A explicação fisiológica para acordar assustado

A reportagem também recorre a uma explicação do campo da medicina do sono para o sobressalto que costuma acompanhar esse tipo de sonho. Trata-se da mioclonia do sono, também chamada de abalo hipnótico, uma contração muscular rápida e involuntária que ocorre na transição entre vigília e sono.

O pneumologista Raj Dasgupta, em entrevista à CNN Brasil citada pelo Personare, explicou que esse tipo de espasmo pertence à mesma categoria de movimentos involuntários dos soluços. Fatores como excesso de cafeína, fadiga, privação de sono e estresse tendem a aumentar a frequência das contrações, embora a maioria ocorra de forma aleatória mesmo em pessoas sem histórico de distúrbios do sono.

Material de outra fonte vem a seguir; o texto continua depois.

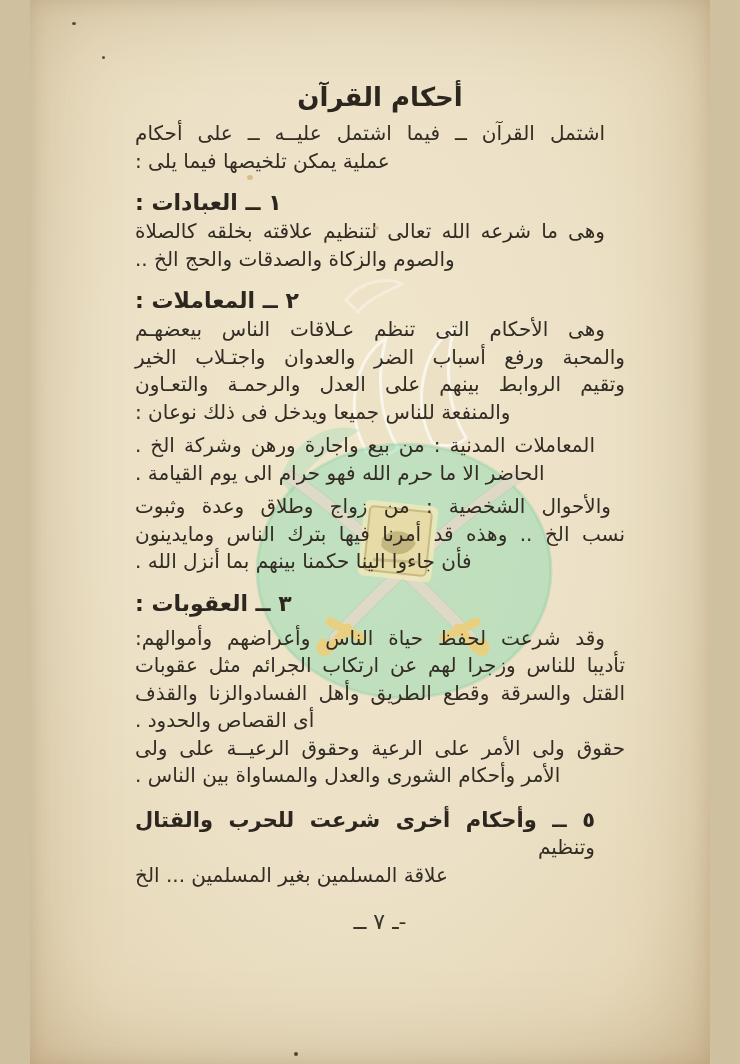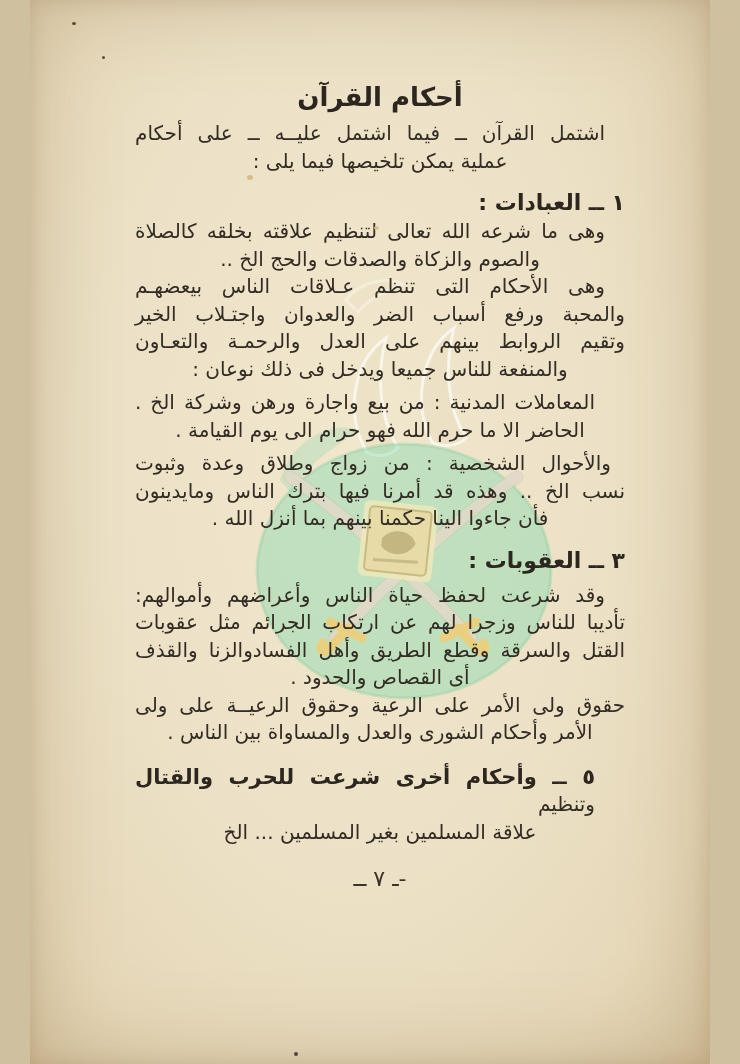--- a/index.html
+++ b/index.html
@@ -48,7 +48,7 @@
     color:#2c261f;
   }
   .l{text-align:justify;text-align-last:justify;}
-  .last{text-align:center;}
+  .last{text-align:left;}
   .ind{padding-right:20px;}
   .ind2{padding-right:30px;}
   .ind3{padding-right:14px;}

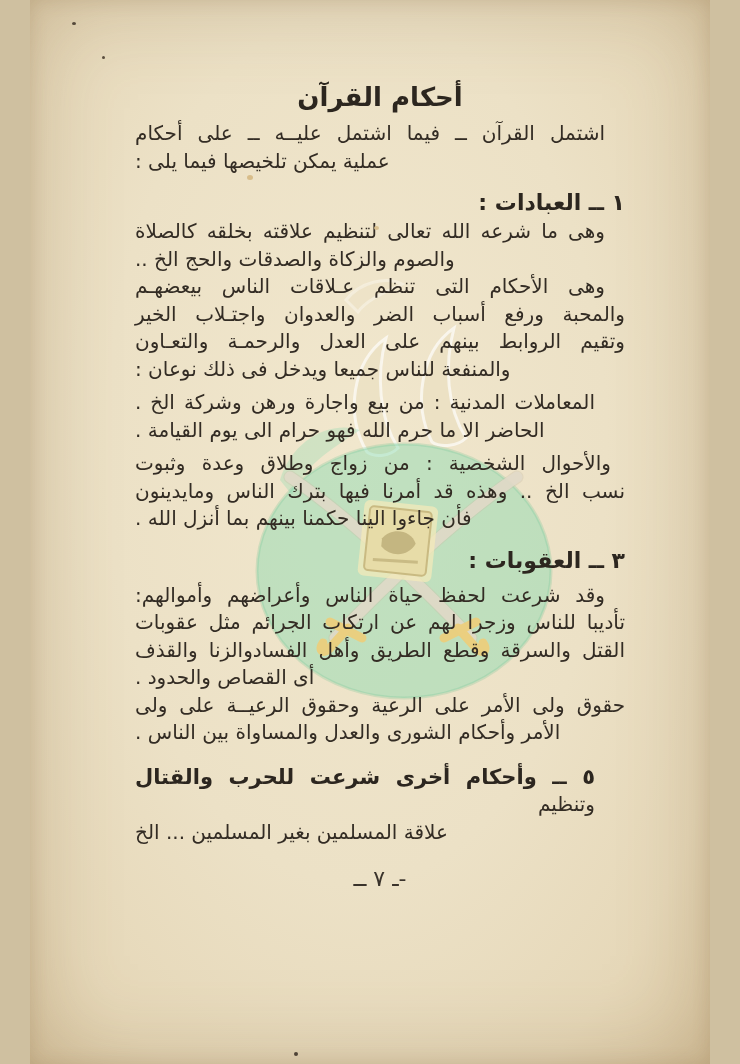--- a/index.html
+++ b/index.html
@@ -55,7 +55,7 @@
   .heading{
     font-weight:bold;
     font-size:22px;line-height:30px;
-    text-align:right;
+    text-align:left;
     margin-top:13px;
     color:#2c261f;
   }

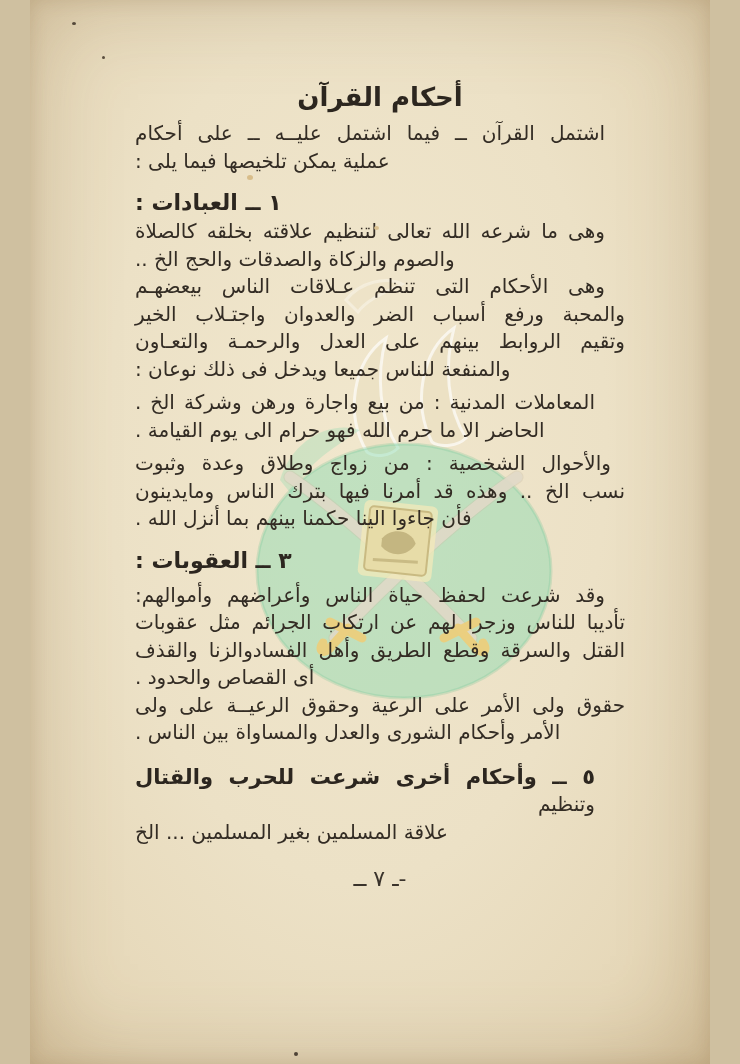--- a/index.html
+++ b/index.html
@@ -133,6 +133,7 @@
       <div class="last">والصوم والزكاة والصدقات والحج الخ ..</div>
     </div>
 
+    <div class="heading">٢ ــ المعاملات :</div>
     <div class="para">
       <div class="l ind">وهى الأحكام التى تنظم عـلاقات الناس بيعضهـم</div>
       <div class="l">والمحبة ورفع أسباب الضر والعدوان واجتـلاب الخير</div>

Do ponto de vista junguiano, esse sobressalto também teria leitura própria: indicaria que a passagem da consciência para o inconsciente aconteceu de forma abrupta e precisou ser interrompida para se reorganizar. Em outros casos, o espasmo surgiria após um relaxamento muscular profundo, e a imagem da queda apareceria justamente para preservar quem sonha.

O que fazer com essas interpretações

A psicóloga alerta, segundo o Personare, que os significados listados funcionam como amplificação e não como tradução fechada, já que na Psicologia Analítica um mesmo símbolo pode ter sentidos opostos conforme a história de quem sonha. Por isso, cada leitura deveria funcionar como pergunta dirigida ao próprio sonhador, e não como resposta definitiva aplicável a qualquer pessoa.

Para quem busca compreender sonhos recorrentes de queda, o próximo passo indicado pela especialista é observar detalhes concretos da cena, como altura, presença de apoio, identidade de quem cai e a emoção sentida durante o episódio. Ainda não há, segundo a reportagem original, um manual fechado de interpretação, e a recomendação prática é tratar o sonho como ponto de partida para reflexão sobre áreas específicas da vida, e não como resposta pronta.